■ **Task material**:
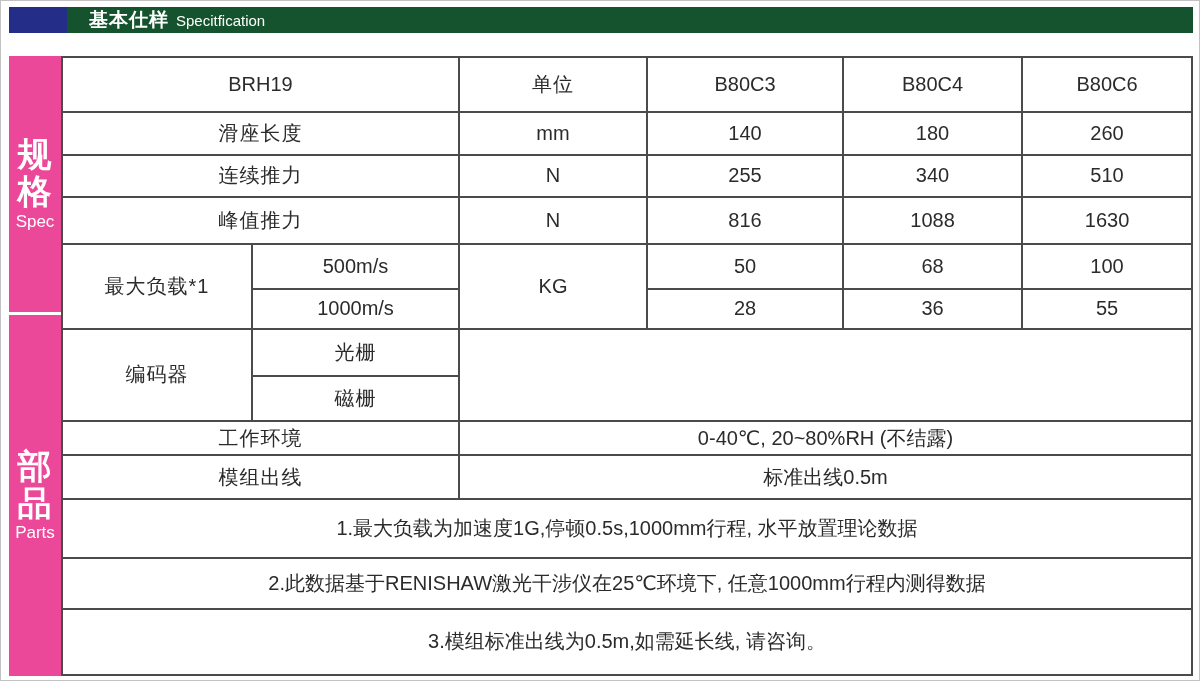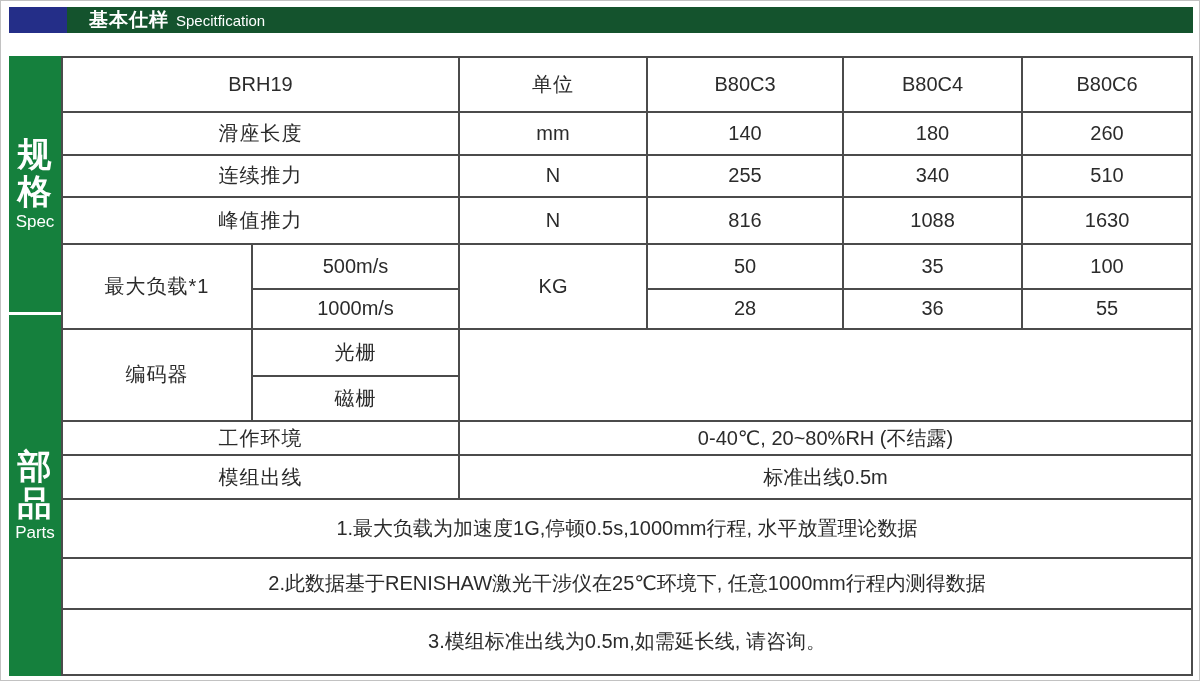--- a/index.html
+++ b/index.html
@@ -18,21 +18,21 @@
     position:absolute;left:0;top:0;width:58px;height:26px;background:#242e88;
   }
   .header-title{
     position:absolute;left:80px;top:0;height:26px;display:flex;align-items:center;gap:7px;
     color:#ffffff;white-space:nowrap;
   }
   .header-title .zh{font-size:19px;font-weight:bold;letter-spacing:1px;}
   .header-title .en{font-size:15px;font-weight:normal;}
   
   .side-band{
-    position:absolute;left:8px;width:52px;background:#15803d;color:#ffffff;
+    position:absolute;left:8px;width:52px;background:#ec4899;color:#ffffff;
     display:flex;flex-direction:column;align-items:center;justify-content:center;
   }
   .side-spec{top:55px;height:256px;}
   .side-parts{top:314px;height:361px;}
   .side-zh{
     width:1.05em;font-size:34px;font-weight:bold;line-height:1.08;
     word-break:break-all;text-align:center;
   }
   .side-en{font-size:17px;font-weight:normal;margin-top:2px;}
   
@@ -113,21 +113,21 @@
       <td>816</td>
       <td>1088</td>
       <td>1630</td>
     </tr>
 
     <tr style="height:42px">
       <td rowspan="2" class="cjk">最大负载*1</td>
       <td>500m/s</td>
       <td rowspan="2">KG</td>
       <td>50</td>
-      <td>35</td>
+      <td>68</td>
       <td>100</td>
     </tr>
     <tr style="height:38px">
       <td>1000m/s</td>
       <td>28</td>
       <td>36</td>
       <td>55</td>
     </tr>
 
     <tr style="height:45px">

==

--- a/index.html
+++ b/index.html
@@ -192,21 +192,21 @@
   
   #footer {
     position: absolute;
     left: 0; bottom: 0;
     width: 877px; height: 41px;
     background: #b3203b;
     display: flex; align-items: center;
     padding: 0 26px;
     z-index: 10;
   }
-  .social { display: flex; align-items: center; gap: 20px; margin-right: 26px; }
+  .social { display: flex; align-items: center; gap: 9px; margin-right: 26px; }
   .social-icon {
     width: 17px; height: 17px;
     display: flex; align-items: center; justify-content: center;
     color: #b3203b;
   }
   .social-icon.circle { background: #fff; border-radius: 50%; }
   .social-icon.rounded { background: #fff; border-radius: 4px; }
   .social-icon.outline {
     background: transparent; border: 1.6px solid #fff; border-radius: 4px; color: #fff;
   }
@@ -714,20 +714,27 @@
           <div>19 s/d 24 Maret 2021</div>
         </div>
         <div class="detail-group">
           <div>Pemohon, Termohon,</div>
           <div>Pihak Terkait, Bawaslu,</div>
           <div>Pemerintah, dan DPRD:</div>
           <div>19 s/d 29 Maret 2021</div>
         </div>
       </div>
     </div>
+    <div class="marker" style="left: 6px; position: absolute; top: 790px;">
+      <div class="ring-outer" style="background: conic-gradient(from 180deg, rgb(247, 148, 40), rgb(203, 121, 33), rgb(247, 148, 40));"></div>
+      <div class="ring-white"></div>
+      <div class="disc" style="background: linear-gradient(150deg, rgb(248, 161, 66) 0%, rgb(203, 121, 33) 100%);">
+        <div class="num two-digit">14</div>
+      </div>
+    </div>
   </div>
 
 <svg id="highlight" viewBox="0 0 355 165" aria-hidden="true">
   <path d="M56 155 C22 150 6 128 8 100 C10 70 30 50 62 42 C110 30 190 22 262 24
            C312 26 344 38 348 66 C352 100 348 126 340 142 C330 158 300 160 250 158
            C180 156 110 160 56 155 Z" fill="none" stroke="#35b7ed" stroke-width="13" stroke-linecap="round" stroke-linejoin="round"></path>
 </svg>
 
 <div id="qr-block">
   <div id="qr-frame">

* * *

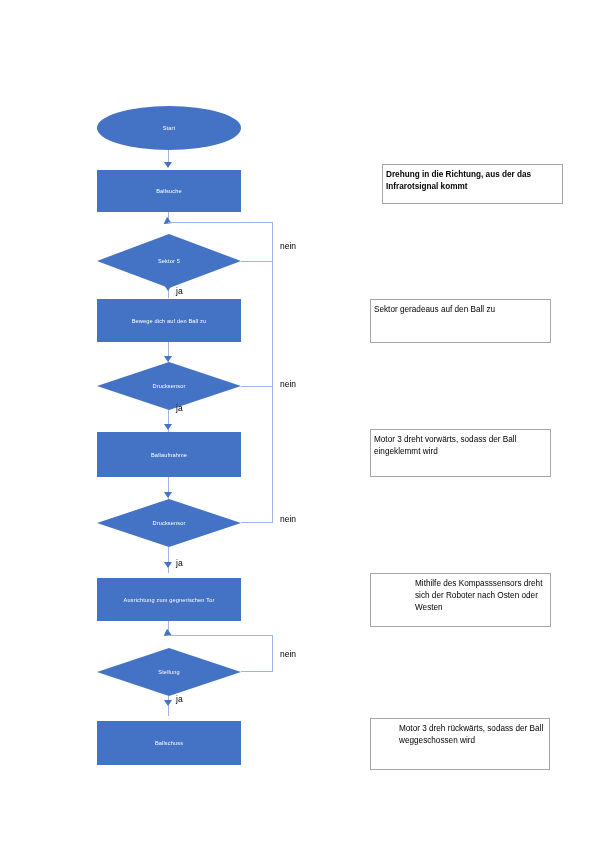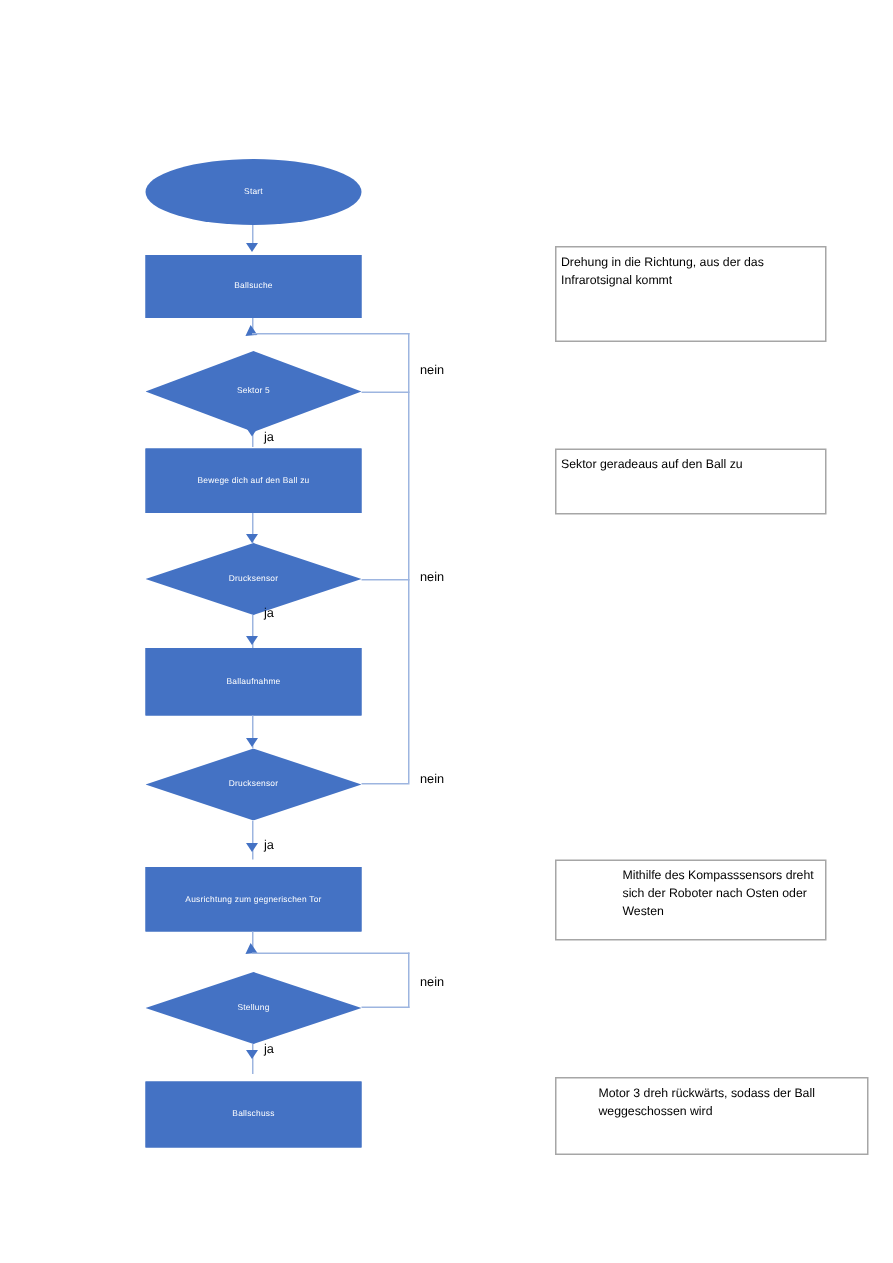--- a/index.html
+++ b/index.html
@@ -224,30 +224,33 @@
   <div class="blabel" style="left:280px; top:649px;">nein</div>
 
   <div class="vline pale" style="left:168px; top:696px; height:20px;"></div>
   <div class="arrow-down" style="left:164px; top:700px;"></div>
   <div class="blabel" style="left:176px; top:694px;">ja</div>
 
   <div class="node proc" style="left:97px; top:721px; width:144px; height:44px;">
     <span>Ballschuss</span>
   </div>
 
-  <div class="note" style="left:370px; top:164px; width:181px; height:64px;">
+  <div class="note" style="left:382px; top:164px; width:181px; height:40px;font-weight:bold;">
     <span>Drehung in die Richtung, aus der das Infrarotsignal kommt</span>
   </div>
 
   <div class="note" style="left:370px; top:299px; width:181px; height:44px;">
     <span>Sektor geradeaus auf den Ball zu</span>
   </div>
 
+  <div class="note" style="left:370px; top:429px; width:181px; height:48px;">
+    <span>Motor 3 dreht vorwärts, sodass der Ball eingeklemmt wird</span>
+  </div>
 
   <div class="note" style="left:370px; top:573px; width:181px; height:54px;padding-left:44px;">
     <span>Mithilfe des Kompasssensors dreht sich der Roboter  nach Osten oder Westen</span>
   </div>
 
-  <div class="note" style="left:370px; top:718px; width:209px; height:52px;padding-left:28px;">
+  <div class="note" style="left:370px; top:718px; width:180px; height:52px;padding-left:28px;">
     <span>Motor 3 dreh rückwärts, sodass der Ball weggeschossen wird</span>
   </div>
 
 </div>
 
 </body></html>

■ **What you need to do**: Among the entries above, count the lines that contain the word "social" and give the number by itself.

■ **Output below**: 6